コダーイメソッドとは何か?《連載第18回》

〜【ポリフォニーと和声】③〜

 何故に私たちは,すでに小学校のときから,子どもたちを多声性へと習慣づけることを重要だとするのか?何故に私たちは,子どもたちがそれぞれのパートをきちんとうたえることによって,それらパートをかなりの程度でいっしょに響かせることができる,という伝統的な合唱法で満足しようとは思わないのか? 何故に私たちは,一部の子どもたちとは言え、耳をふさいで自分のパートだけを“立て板に水を流す”ごとく,まちがいなく何度でもうたうようなカノン歌唱をきいて,快いと思わないのか?

《ヘルボイ·イルディコー『普通小学校における多声性,調性及び形式の教授』1976年ブダペスト》

 日本で一般的に行われている合唱指導とコダーイメソッドのそれとでは、その基本的な考え方にいくつかの違いがあります。

 その最も大きな違いは、子ども達の〈合唱に対する要求の育て方〉‥でしょう。

 つまり、コダーイメソッドでは、低学年のうちから様々な手立てを駆使して子ども達に、この〝合唱をしたい〟という気持ちを、少しずつ無理なく育ててゆくようにします。

‥ ‥ ‥

 もちろん日本の学校でも〈自らの頭で考えて主体的に音楽表現できる子どもを育てよう〉‥と先生方は日々努力しているわけですが、しかし、こと〝合唱〟となると、その力をつけるための手立て・段階があまりにも複雑で多くあるため、中、高学年になってから慌ててその指導を始めても、すぐにはなかなか美しい響きを作ることができない‥ということになってしまいます。
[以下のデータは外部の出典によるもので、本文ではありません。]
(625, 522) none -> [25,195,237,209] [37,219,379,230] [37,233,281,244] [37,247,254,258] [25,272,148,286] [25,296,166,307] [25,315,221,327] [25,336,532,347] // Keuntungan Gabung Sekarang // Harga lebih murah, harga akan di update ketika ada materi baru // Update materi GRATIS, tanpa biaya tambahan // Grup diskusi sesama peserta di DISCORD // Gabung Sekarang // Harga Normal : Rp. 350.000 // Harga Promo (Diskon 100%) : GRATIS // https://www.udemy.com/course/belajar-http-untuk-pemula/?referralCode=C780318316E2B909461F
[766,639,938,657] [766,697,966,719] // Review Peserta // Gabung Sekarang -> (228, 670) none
 その点、コダーイメソッドでは、小さいうちから、少しずつその年齢に応じた無理のない活動をしてゆきますので、子ども達は自然に合唱が好きになってゆく‥とともに、その作り上げられた音色・響き自体も、とても柔らかく聞いていて心地よいものになってゆきます。

‥ ‥ ‥

 ‥そこで、『じゃあその段階は一体どうなっているのか?』‥ということになるわけですが、‥これは、その〈段階?〉というよりも、むしろ合唱のその〈要素〉別に考えていった方が分かりやすいと思います。つまり…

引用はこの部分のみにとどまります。